If multiple threads execute add at the same time, while executing to casbase, only one thread a succeeds, and the other thread executes the code (2) because of CAS failure, the code (2) is the length of the cells array, and if the array length is 0, the code (5) is executed, otherwise the cells are not 0 in length. Shows that the cells array has elements that execute the code (3),

The Code (3) calculates the current thread's subscript in the array first, then gets the cell value corresponding to the current thread, and if it does (4) performs the CAS operation, the CAS fails the code (5).

Code (5) is specific to the expansion and initialization of the array, this code is more complex, here is not explained, interested can go inside to see.

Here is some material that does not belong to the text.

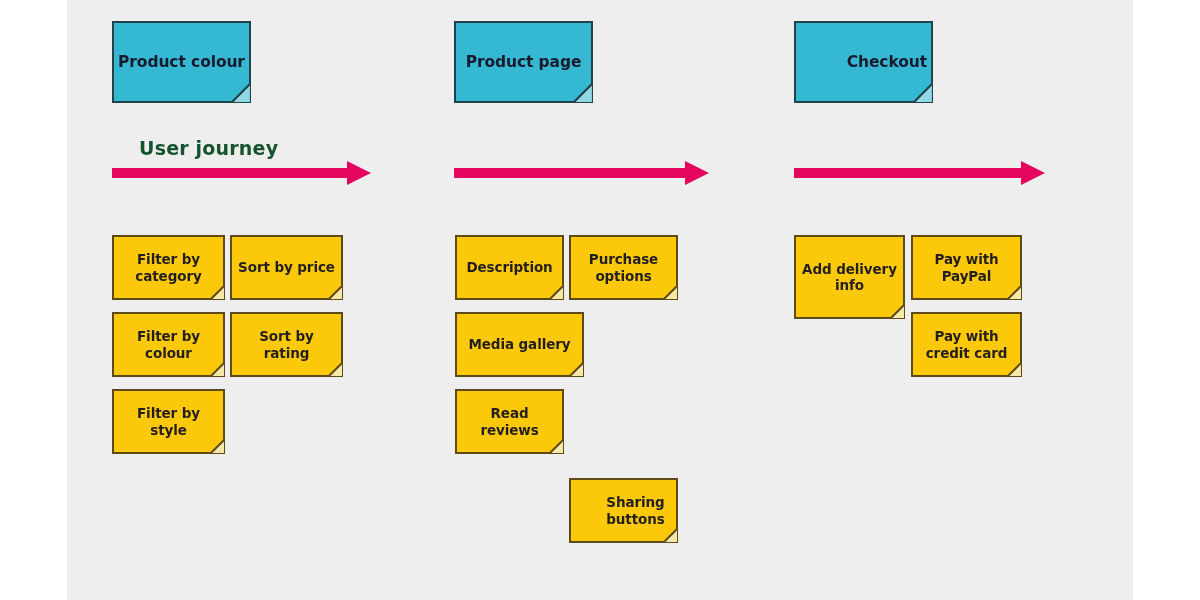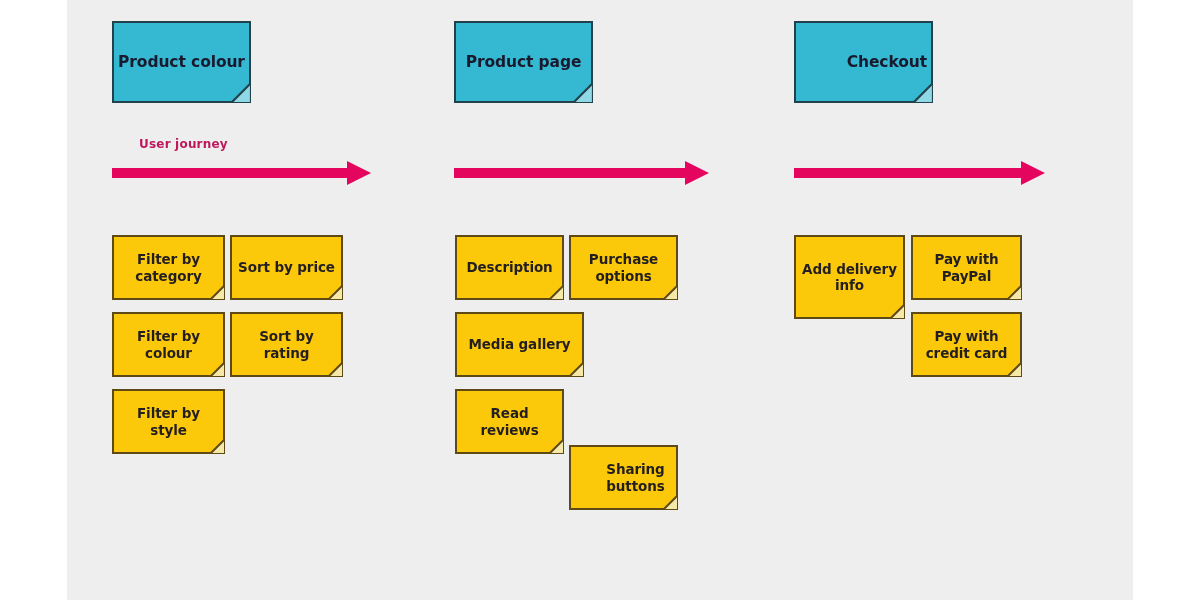"User journey" .journey-label { color: #be185d -> #14532d; font-size: 12px -> 19px }
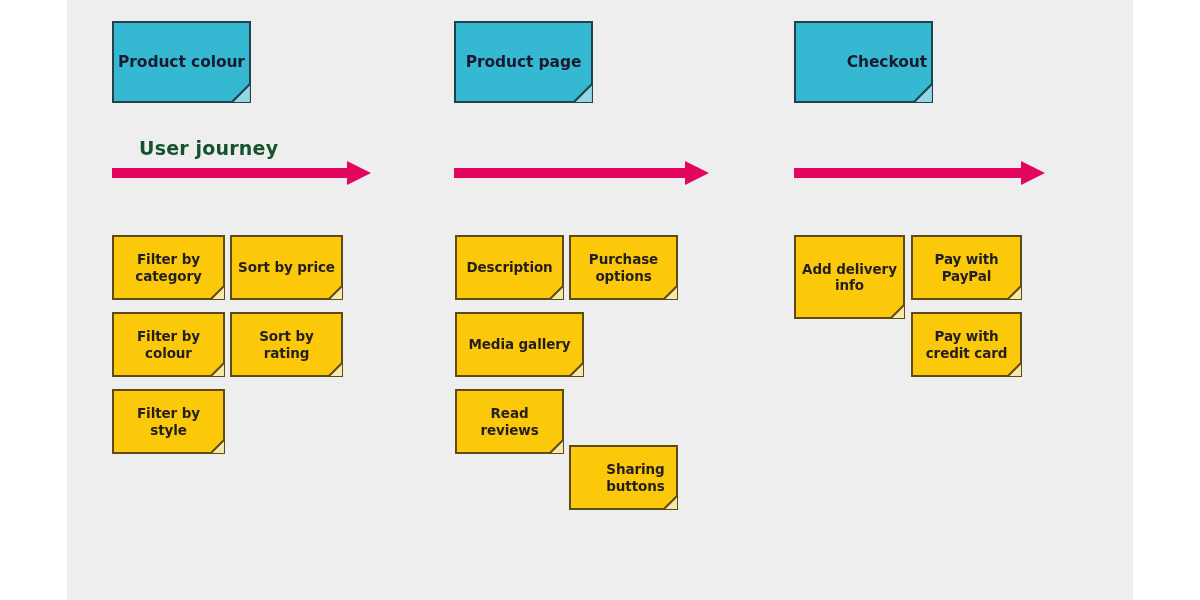"Sharing buttons" div.note { top: 445px -> 478px }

Two. Longaccumulator Type source Analysis

Longadder class is a special case of Longaccumulator, Longaccumulator provides a more powerful function than Longadder, the following constructor, where Accumulatorfunction is a binocular operator interface, Returns a computed value based on the two parameters entered, and the identity is the initial value of the Longaccumulator accumulator.

 public   Longaccumulator ( Longbinaryoperator accumulatorfunction,  long   identity)        {  accumulatorfunction;  base  = this . Identity = identity;}  public  interface   Longbinaryoperator { //  Returns a value based on two parameters  long  Applyaslong (long
     left, long   

The above mentioned Longadder is actually a special case of longaccumulator, call Longadder quite use the following way to call Longaccumulator.

New Longadder ();     New Longaccumulator (new  longbinaryoperator () {        @Override        publiclong Applyaslong (longlong right ) {            return left + right ;        }     0);

Longaccumulator can provide an accumulator initial non-0 value compared to Longadder, the latter can only default to 0, the former may also specify the accumulation rules, such as not cumulative and multiply, only need to construct longaccumulator when the custom binocular operator can be passed, The latter incorporates cumulative rules.

It is known from the following code that the difference between Longaccumulator and Longadde is Casbase, the latter passing b+x, while the former is called R=function.applyaslong (b=base.x).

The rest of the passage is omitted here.